6. My life verse is Jeremiah 29:11. That's where it all began for me.

7. I don't read my Bible like I should. I love God's Word and I consider it a love letter to His children, but I tend to take it for granted and not appreciate it or hide it in my heart like I should. I have a bad habit of putting other reading before His.

8. In college, God used a very spiritual guy that I went to church with, but didn't know personally, to convince me to leave a dysfuntional relationship that I was in with someone else. At the time, I knew this particuliar relationship was not right for me and I was earnestly praying that God would send me a Chrisitan husband. I thought this guy from my church was him. Wrong. A few months later, I met Wayne. See Jeremiah 29:11.

Wednesday, November 26, 2008

Mirya Carey Quote

Mariah Carey is on the front cover of "Redbook's" December issue. I did not read the entire interview but I thought the following quote was interesting.

Mariah said that she celebrates Christmas with family and friends at her home in Aspen, Colorado. When describing her decorations, she says, "...And we have a manager set up in the front room because, to me, the season is about celebrating, about being with friends and loved ones, but first and foremost it's about the birth of Christ, and I think it's important to remember that."

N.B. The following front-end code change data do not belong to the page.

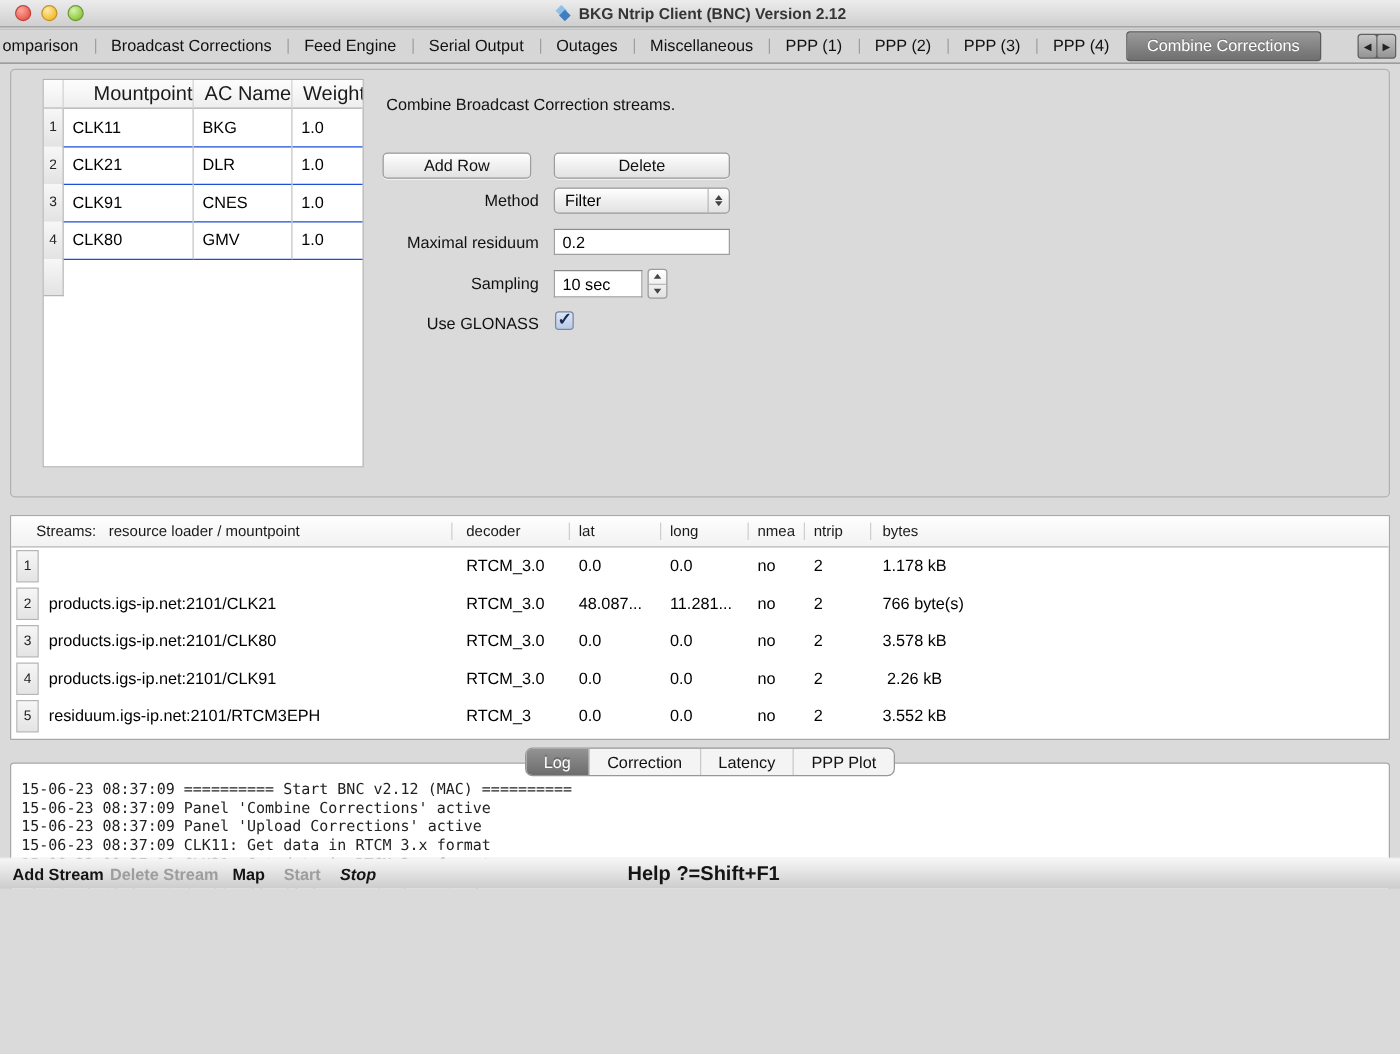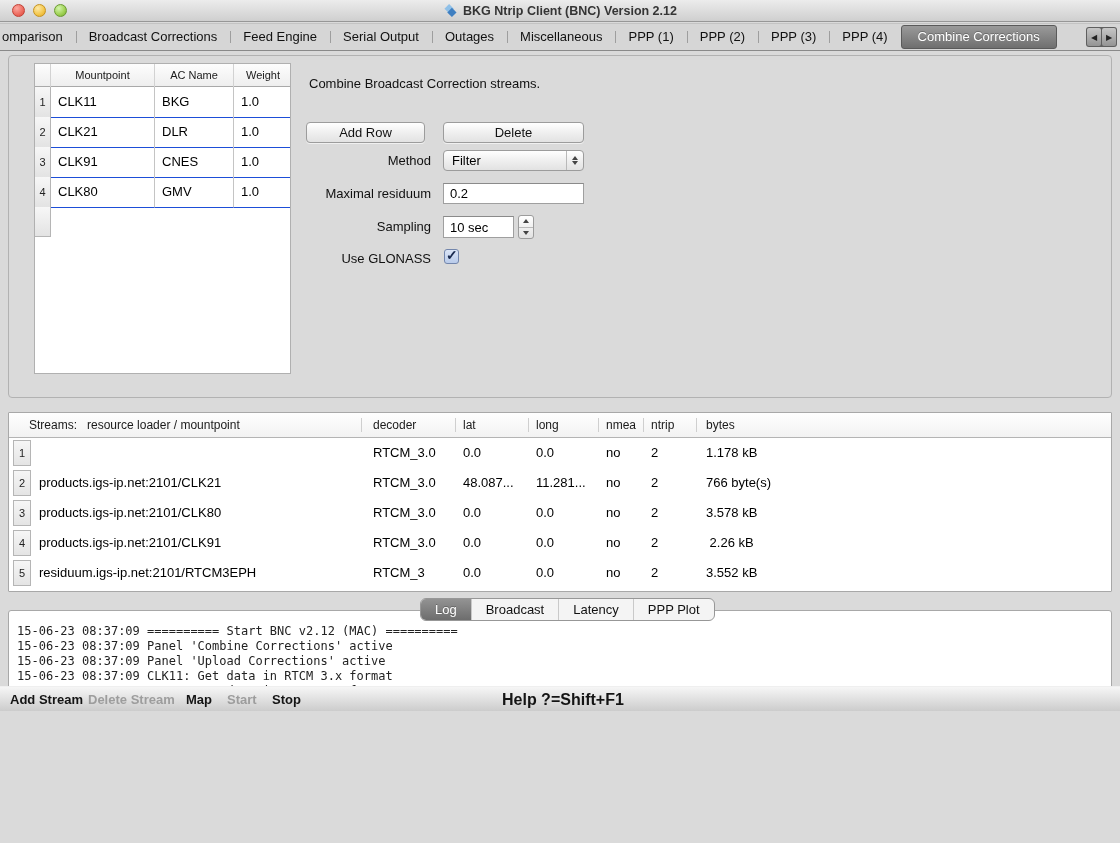--- a/index.html
+++ b/index.html
@@ -40,7 +40,7 @@
     border:1px solid #b0b0b0; overflow:hidden; }
   .mp-header { display:grid; grid-template-columns:16px 104px 79px 58px; height:23px;
     background:linear-gradient(#fdfdfd,#eeeeee); border-bottom:1px solid #a9a9a9; }
-  .mp-header span { font-size:11px; color:#1a1a1a; text-align:center; line-height:23px; border-right:1px solid #d2d2d2; }
+  .mp-header span { font-size:16px; color:#1a1a1a; text-align:right; line-height:23px; border-right:1px solid #d2d2d2; }
   .mp-header span:last-child { border-right:none; }
   .mp-row { display:grid; grid-template-columns:16px 104px 79px 58px; height:30px; }
   .mp-num { background:linear-gradient(#f7f7f7,#e3e3e3); border-right:1px solid #b5b5b5; border-bottom:1px solid #b5b5b5;

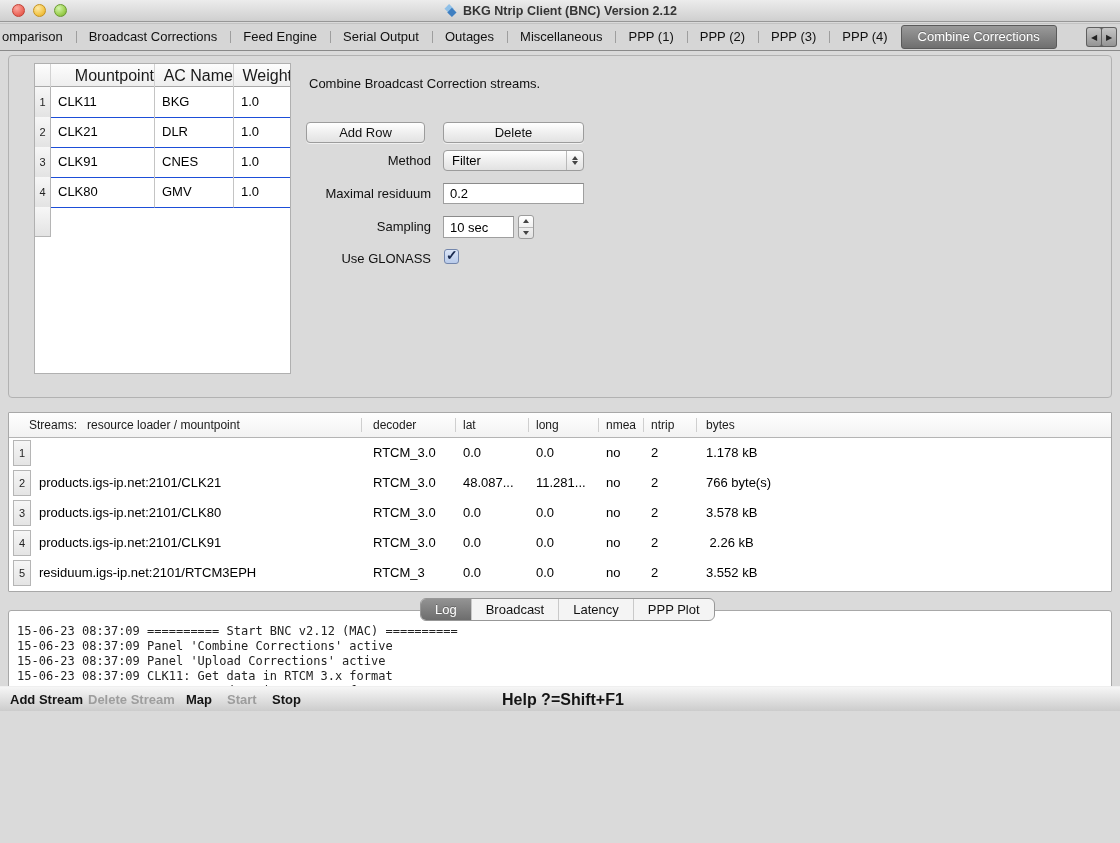--- a/index.html
+++ b/index.html
@@ -308,7 +308,7 @@
 
   <div class="log-tabs" id="log-tabs">
       <div class="seg selected">Log</div>
-      <div class="seg">Broadcast</div>
+      <div class="seg">Correction</div>
       <div class="seg">Latency</div>
       <div class="seg">PPP Plot</div>
     </div>

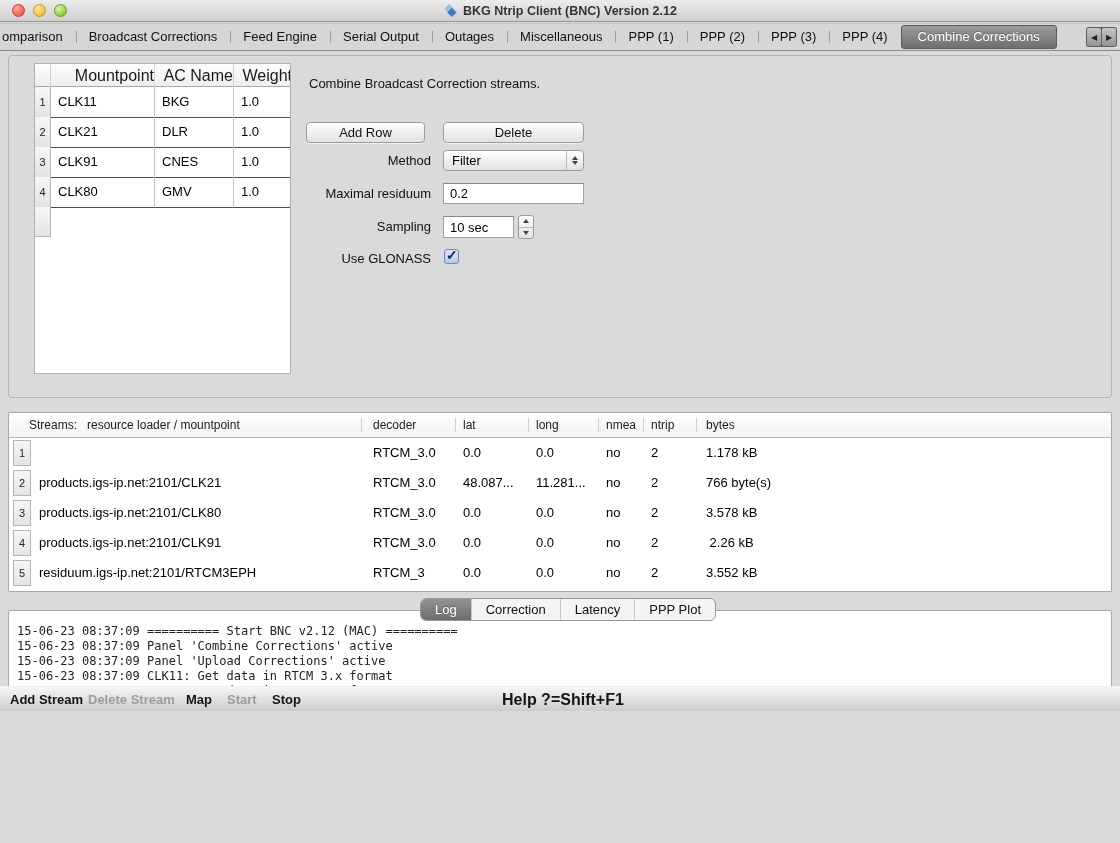--- a/index.html
+++ b/index.html
@@ -122,7 +122,7 @@
   #status-items .sb-item:nth-of-type(2){ left:88px; }
   #status-items .sb-item:nth-of-type(3){ left:186px; }
   #status-items .sb-item:nth-of-type(4){ left:227px; }
-  #status-items .sb-item:nth-of-type(5){ left:272px; }
+  #status-items .sb-item:nth-of-type(5){ left:272px;font-style:italic; }
   .sb-help { position:absolute; left:502px; top:0; line-height:25px; font-size:16px; font-weight:600; color:#141414; }
 </style>
 </head>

The interviewer's next question is: "How does that religious aspect of the holiday fit into your celebration?"

Mariah responds, "One year I did a concert for Camp Mariah....that benefits underprivileged children. And every year I work with the foster kids of Denver. We do holiday events for them....Santa comes...."

My question is, did Mariah totally misunderstand that last question or does she totally misunderstand the "religious aspect of the holiday being the birth of Christ"?